Он очень устал. Мы откланялись. «Изменить свою схему жизни, - сказал Шлепянов, когда мы шли по Маросейке, - невероятно трудно. Еще труднее, чем в зрелом возрасте полностью перейти со своего языка на другой. В этом - огромный риск. Человек, меняющий схему, скажем, в середине своей жизни, может неожиданно оказаться в конце чужой или даже снова в начале своей собственной. Неудивительно, что Вадим Сергеевич предпочел продолжение - и завершение - своей схемы крайней опасности ее смены. А уже самое бессмысленное - это уехать в другой мир, продолжая жить в своем. Так вот именно и живут безнадежные души в чистилище, по Сведенборгу. Не забывайте, однако, что им-то, Вадиму Сергеевичу и Михаилу Ивановичу, в 1918-м было чуть больше тридцати, а вам уже тридцать семь, и ни о каких опасных изменениях схемы вашей жизни пока что и мысли не было». Я, разумеется, стал возражать, что какая уж там опасность, когда оставаться было опасно, а не уезжать.

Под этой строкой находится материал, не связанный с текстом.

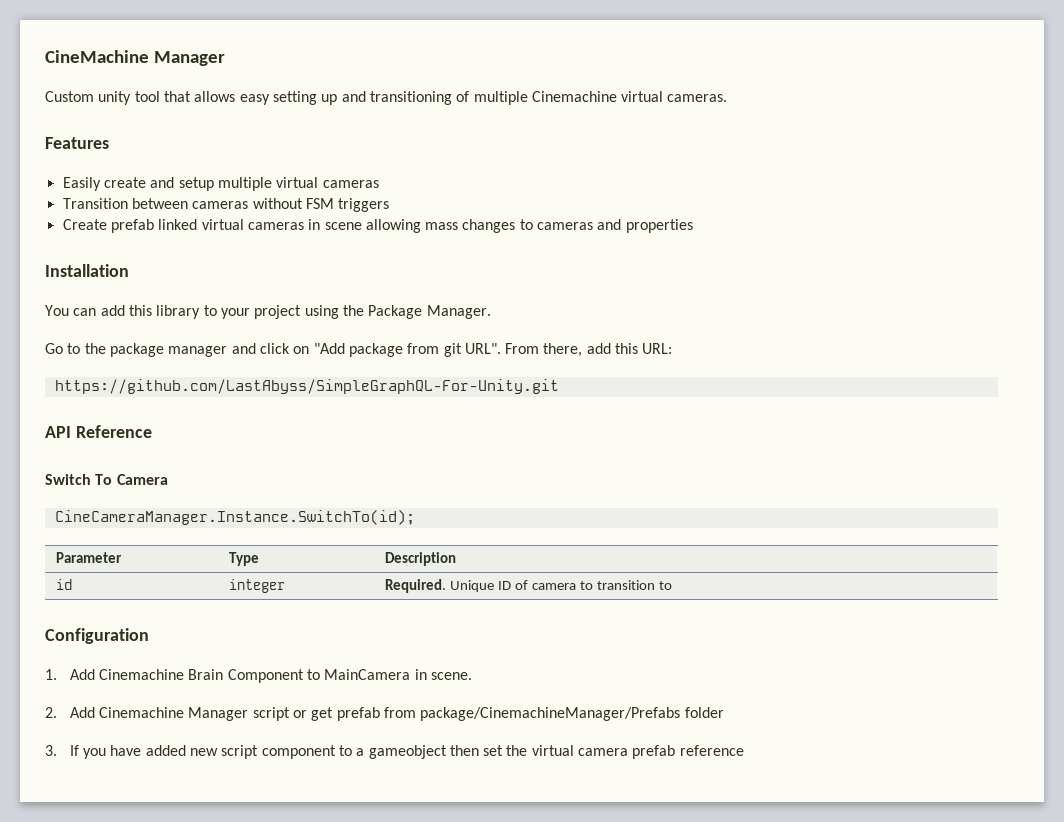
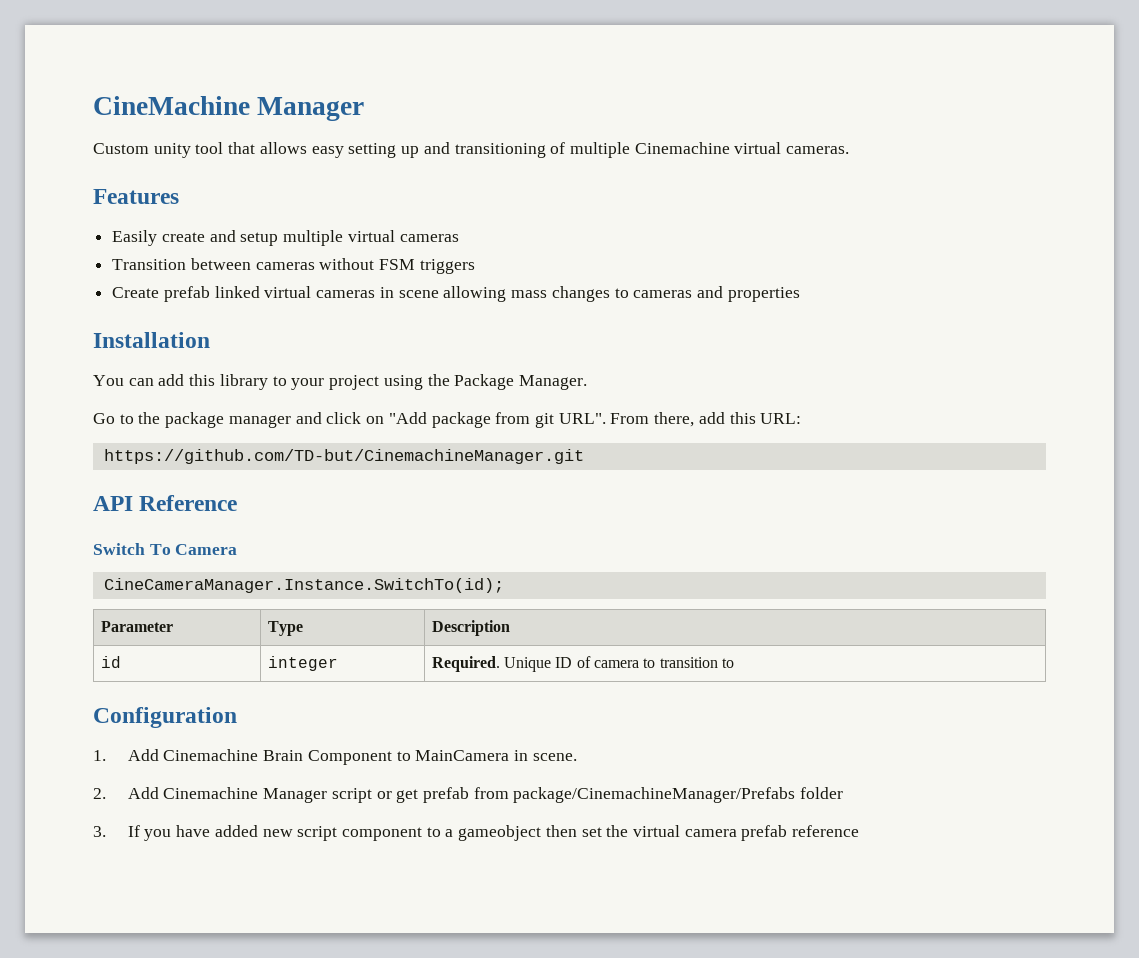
- https://github.com/LastAbyss/SimpleGraphQL-For-Unity.git
+ https://github.com/TD-but/CinemachineManager.git

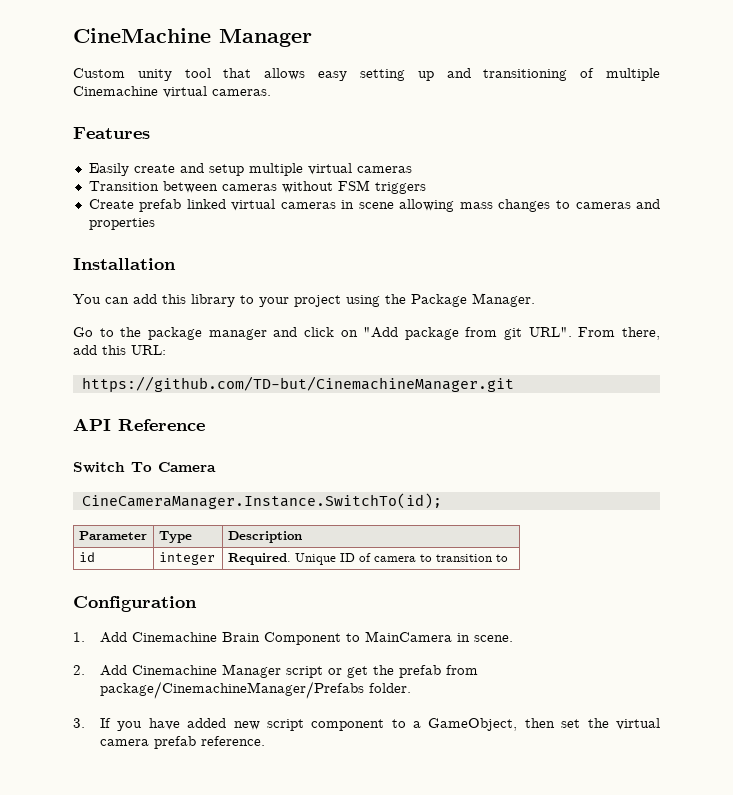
- 2. Add Cinemachine Manager script or get prefab from package/CinemachineManager/Prefabs folder
+ 2. Add Cinemachine Manager script or get the prefab from package/CinemachineManager/Prefabs folder.
- 3. If you have added new script component to a gameobject then set the virtual camera prefab reference
+ 3. If you have added new script component to a GameObject, then set the virtual camera prefab reference.

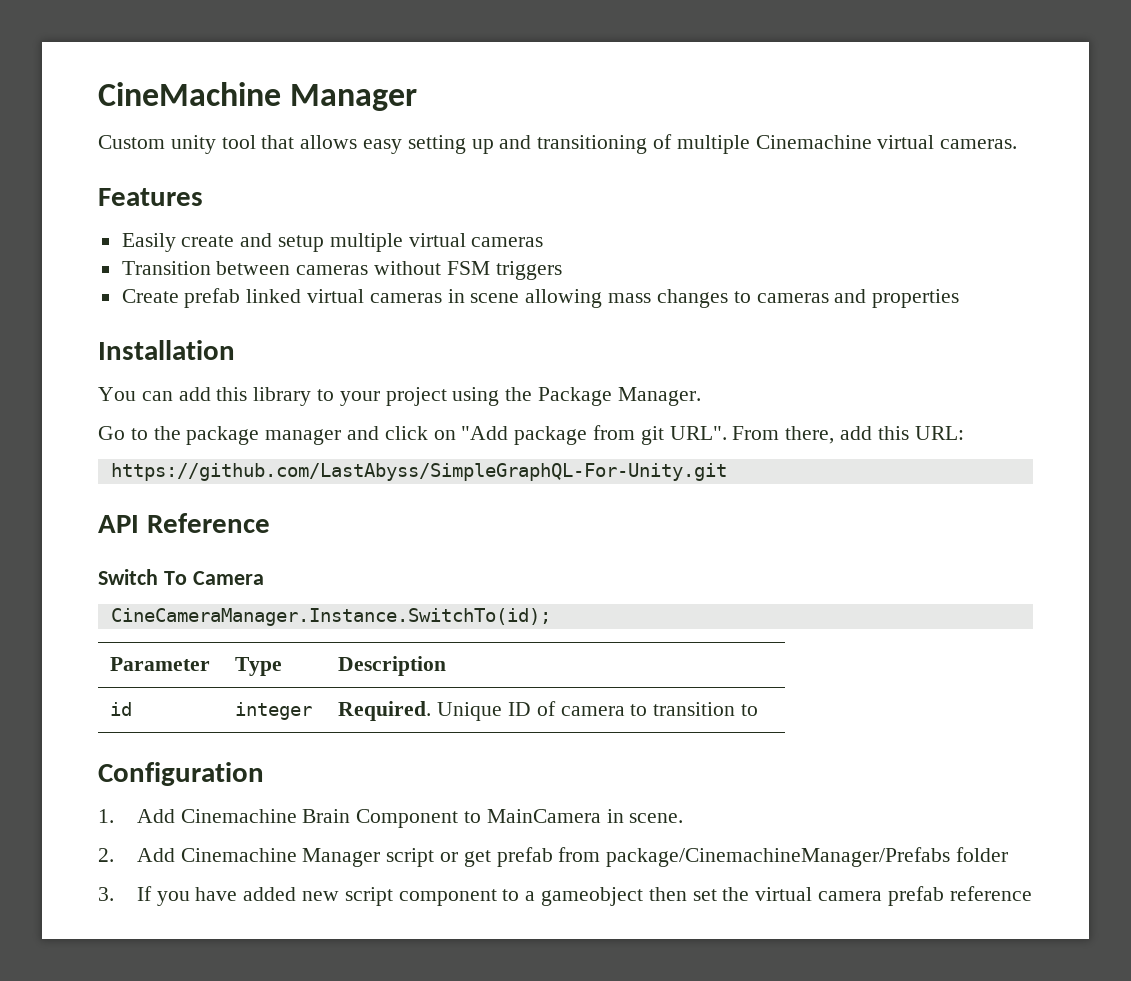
- https://github.com/TD-but/CinemachineManager.git
+ https://github.com/LastAbyss/SimpleGraphQL-For-Unity.git
- 2. Add Cinemachine Manager script or get the prefab from package/CinemachineManager/Prefabs folder.
+ 2. Add Cinemachine Manager script or get prefab from package/CinemachineManager/Prefabs folder
- 3. If you have added new script component to a GameObject, then set the virtual camera prefab reference.
+ 3. If you have added new script component to a gameobject then set the virtual camera prefab reference

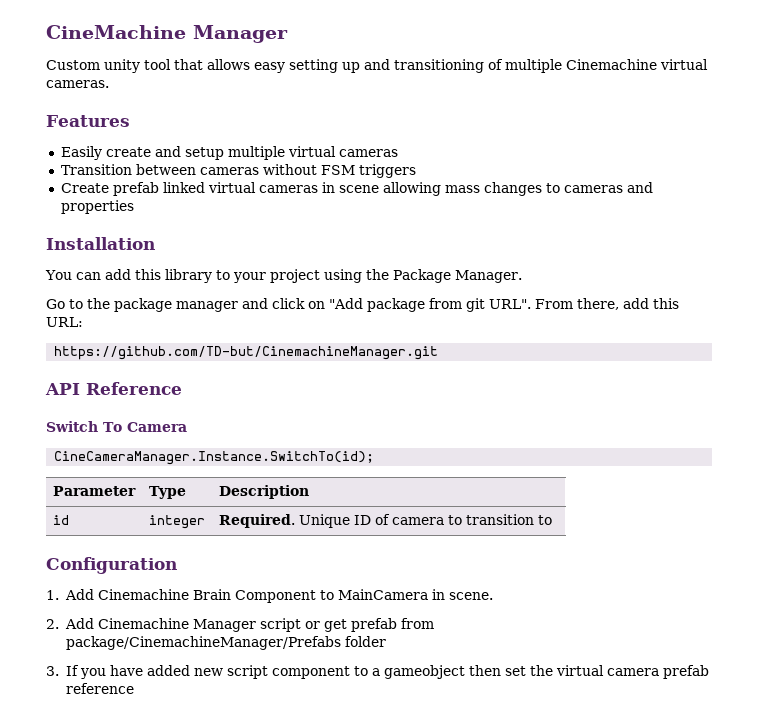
- https://github.com/LastAbyss/SimpleGraphQL-For-Unity.git
+ https://github.com/TD-but/CinemachineManager.git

Ведь все эти, из его компании, кого «взяли» или «брали», - это от них-то ни следа, ни пылинки не осталось, а уехавшие выжили все-таки в основном. И не мог Вадим Сергеевич не знать, что он всегда, день и ночь, на очереди туда же. Но сам я чувствовал, что довод этот банален и упускает из виду что-то очень важное.
«Это две очень разные опасности - опасность сменить схему и опасность смерти, - подумав, ответил Шлепянов. - Я предполагаю - и только на основании того, о чем мы с вами сейчас узнали, - что Вадим Сергеевич не считал себя ни жертвой, ни даже объектом совершавшегося в те дни и года. Напротив, он должен был бы себя считать хотя и не явным, но субъектом, более того - действователем, агентом в событиях того времени.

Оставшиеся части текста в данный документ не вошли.